An even scarier thought occured to me. The few christian cemeteries I have seen here were in a complete state of desolation, with garbage dumps right next to them. The thought of cremation terrifies me. I have always been uncomfortable around fire.
The next day, life continued, I drove past movie halls showing mvies these three people will never see; heard songs they will never hear again... Life was going on... Is life really just waiting for death?
5 comments:
Hi Mila,
the blog is absolutely great. but how do you find time to write such wonderful stories? I am very sorry about the tragedy that happened to Mr. Patil. I gave him a call just to let him know that I am there if he needs me. I was very sad to hear these news.
yuour blog makes me remeber all the great things I have seen and done in India and all the great people I have met there. take care and I look forward to reading more about you and gurtaj on your blog.
Kadri
Hi Mila, sorry to hear about your last 2 weeks, sounds like it has been awful.
Keep your head up and keep your eyes on the beautful things in our lives - family, sunsets, good food, laughter and love.. thats what we are here to enjoy.
all the best, kyla
Hey you got such a beautiful soul to think like this and you seem already to be blessed having a nice family.God bless you! they say only truth in this world is death and they say death is when the soul wakes up from a long sleep and the life it spent seems like a bubble like a dream to it then.
mila
( sorry if this post repeats, just typed in lots and lost everything while publishing)
was trawling the net for janet fine, now that there is no other way to look her up. my wife and i were very close friends of her from cairo, where we have been since last 8 years. janet had visited us a few months back, as usual loaded with indian magazines and food for us. she did look frail, and when pestered said she had water retention in lungs and doctors misdiagnosed her etc. but not one word of cancer, which we were to find out only now. my wife anju found a tenant to sublet janets flat here in cairo last week, as requested by janet, and at her building people told us about janets demise. sad, we never took up her invite to bombay, knowing we were anyway going back to india sooner or later and will do so in leisure. feel so bad about it now, not meant to be.

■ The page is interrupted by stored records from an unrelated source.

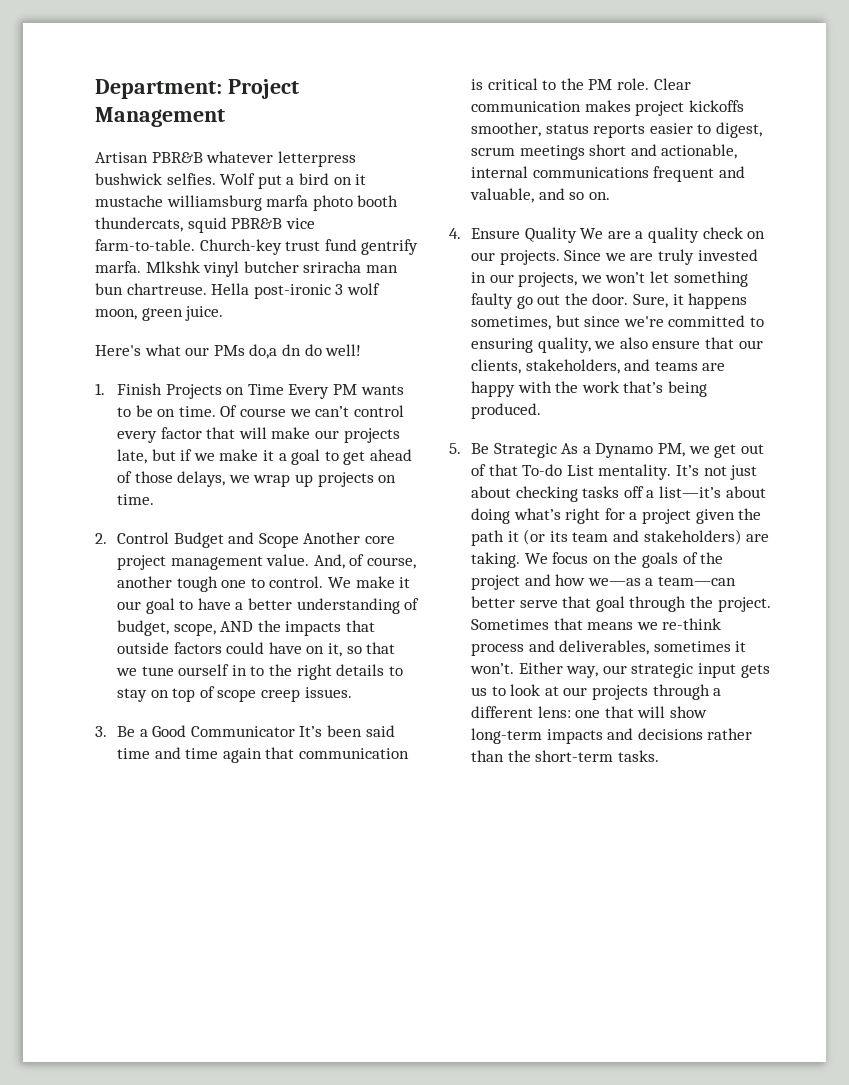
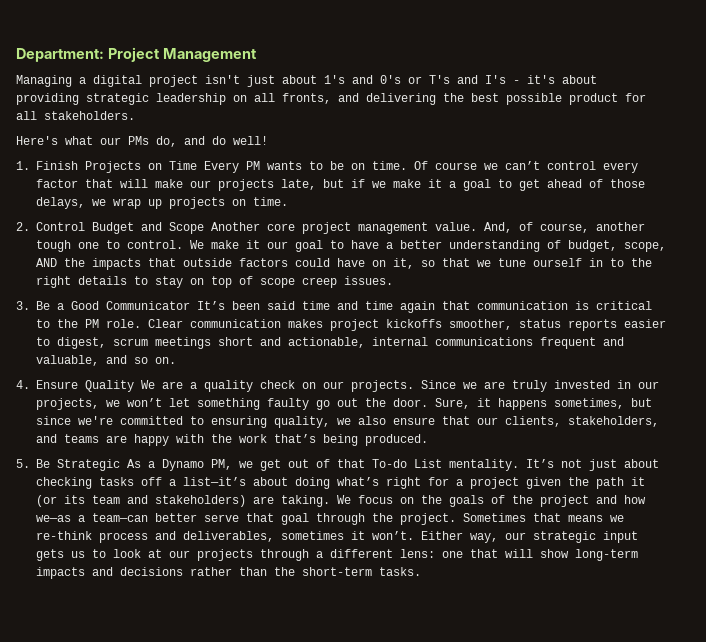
- Artisan PBR&B whatever letterpress bushwick selfies. Wolf put a bird on it mustache williamsburg marfa photo booth thundercats, squid PBR&B vice farm-to-table. Church-key trust fund gentrify marfa. Mlkshk vinyl butcher sriracha man bun chartreuse. Hella post-ironic 3 wolf moon, green juice.
+ Managing a digital project isn't just about 1's and 0's or T's and I's - it's about providing strategic leadership on all fronts, and delivering the best possible product for all stakeholders.
- Here's what our PMs do,a dn do well!
+ Here's what our PMs do, and do well!

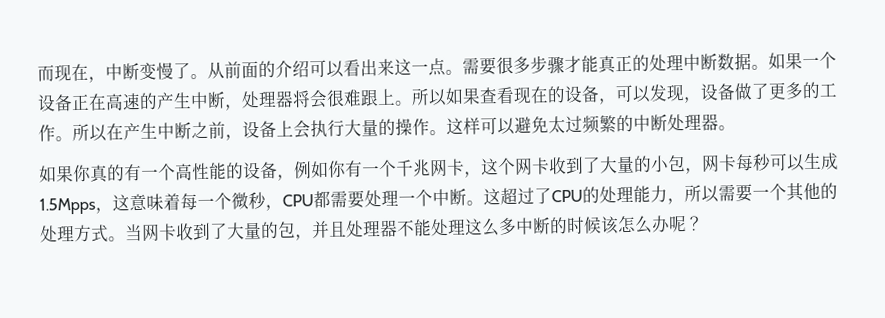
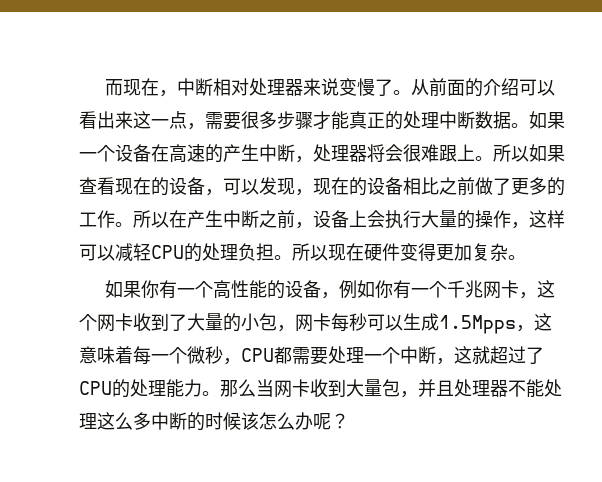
- 而现在，中断变慢了。
+ 而现在，中断相对处理器来说变慢了。
- 从前面的介绍可以看出来这一点。需要很多步骤才能真正的处理中断数据。
+ 从前面的介绍可以看出来这一点，需要很多步骤才能真正的处理中断数据。
- 如果一个设备正在高速的产生中断，处理器将会很难跟上。
+ 如果一个设备在高速的产生中断，处理器将会很难跟上。
- 所以如果查看现在的设备，可以发现，设备做了更多的工作。
+ 所以如果查看现在的设备，可以发现，现在的设备相比之前做了更多的工作。
- 所以在产生中断之前，设备上会执行大量的操作。这样可以避免太过频繁的中断处理器。
+ 所以在产生中断之前，设备上会执行大量的操作，这样可以减轻CPU的处理负担。所以现在硬件变得更加复杂。
- 如果你真的有一个高性能的设备，例如你有一个千兆网卡，这个网卡收到了大量的小包，网卡每秒可以生成1.5Mpps，这意味着每一个微秒，CPU都需要处理一个中断。这超过了CPU的处理能力，所以需要一个其他的处理方式。当网卡收到了大量的包，并且处理器不能处理这么多中断的时候该怎么办呢？
+ 如果你有一个高性能的设备，例如你有一个千兆网卡，这个网卡收到了大量的小包，网卡每秒可以生成1.5Mpps，这意味着每一个微秒，CPU都需要处理一个中断，这就超过了CPU的处理能力。那么当网卡收到大量包，并且处理器不能处理这么多中断的时候该怎么办呢？

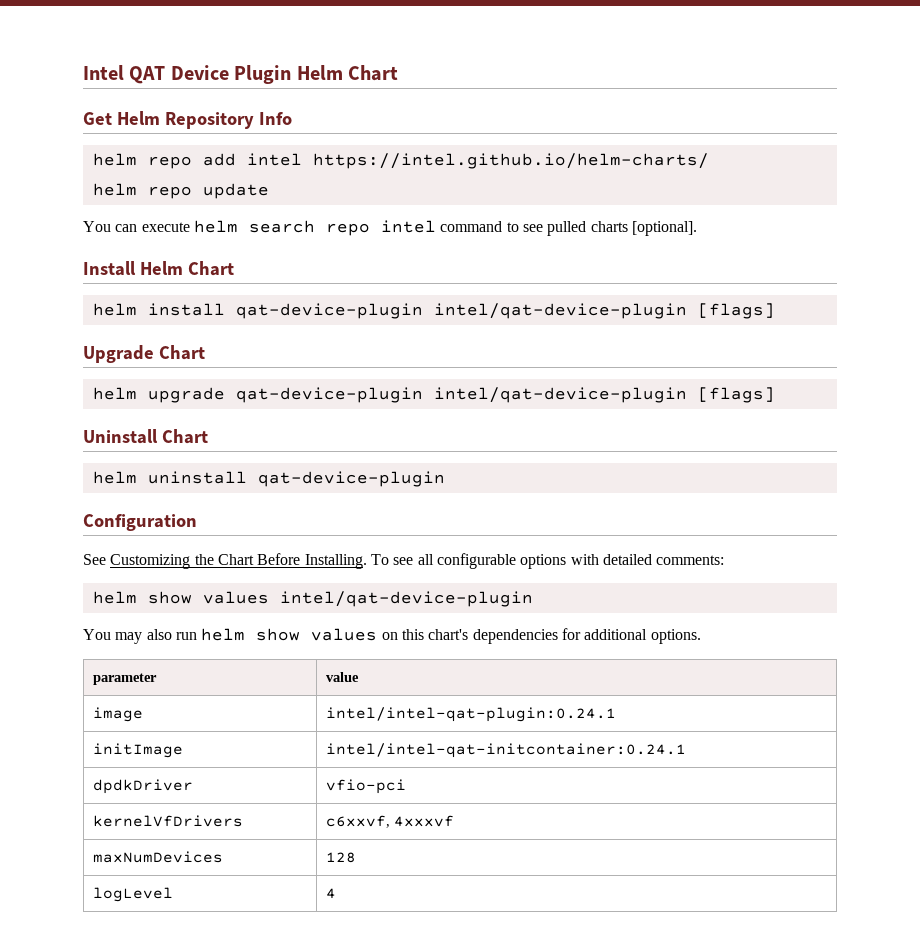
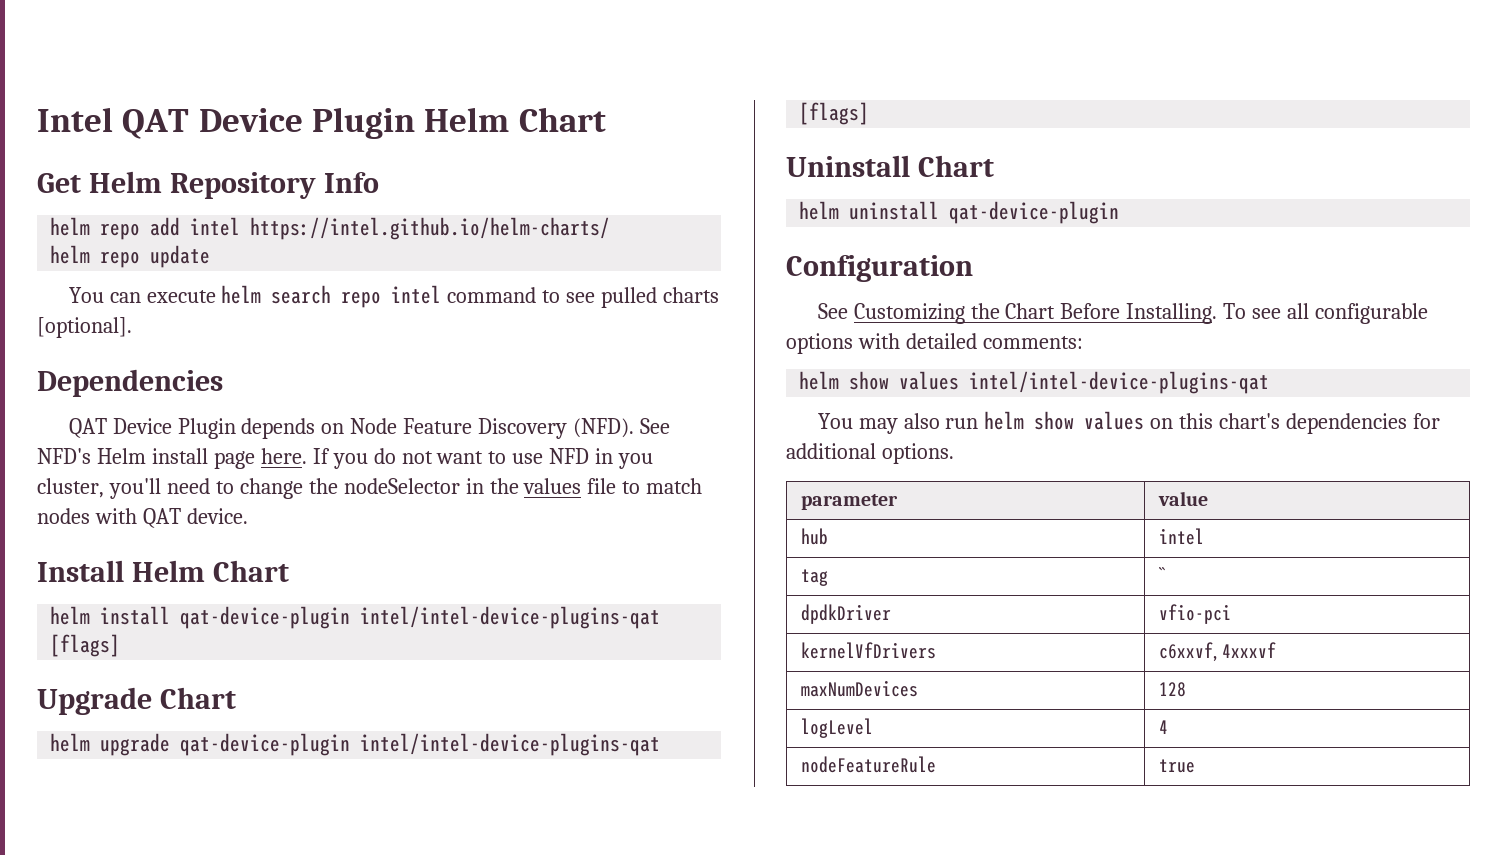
+ Dependencies
+ QAT Device Plugin depends on Node Feature Discovery (NFD). See NFD's Helm install page here. If you do not want to use NFD in you cluster, you'll need to change the nodeSelector in the values file to match nodes with QAT device.
- helm install qat-device-plugin intel/qat-device-plugin [flags]
+ helm install qat-device-plugin intel/intel-device-plugins-qat [flags]
- helm upgrade qat-device-plugin intel/qat-device-plugin [flags]
+ helm upgrade qat-device-plugin intel/intel-device-plugins-qat [flags]
- helm show values intel/qat-device-plugin
+ helm show values intel/intel-device-plugins-qat
- image | intel/intel-qat-plugin:0.24.1
- initImage | intel/intel-qat-initcontainer:0.24.1
+ hub | intel
+ tag | ``
+ nodeFeatureRule | true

her cat, batal, shares the name of the street in cairo where she found it, i can see it from my house here. and yes,my wife got her job here through janets contact, and anju also used to moonlight for janet, writing for many of her magazines on janets request. a great person, wish she was in this world longer.
if you do have any contacts of her family, do mail it to aniljay@gmail.com. thanks you.
Hi Mila,
just now stumbled on this (googling for information about Janet Fine). Like you, I likewise experienced and enjoyed her great gift and enthusiasm for bringing people together; -- just a couple weeks before she passed away, she was on the phone insisting I meet a friend of hers in Baroda (when she learned I was spending time there) and going to some lengths to bring the meeting about. That was a latest example of this admirable and constant trait of hers. Janet's unique version of humanism seemed to flow from deep roots -- and surely it continues on.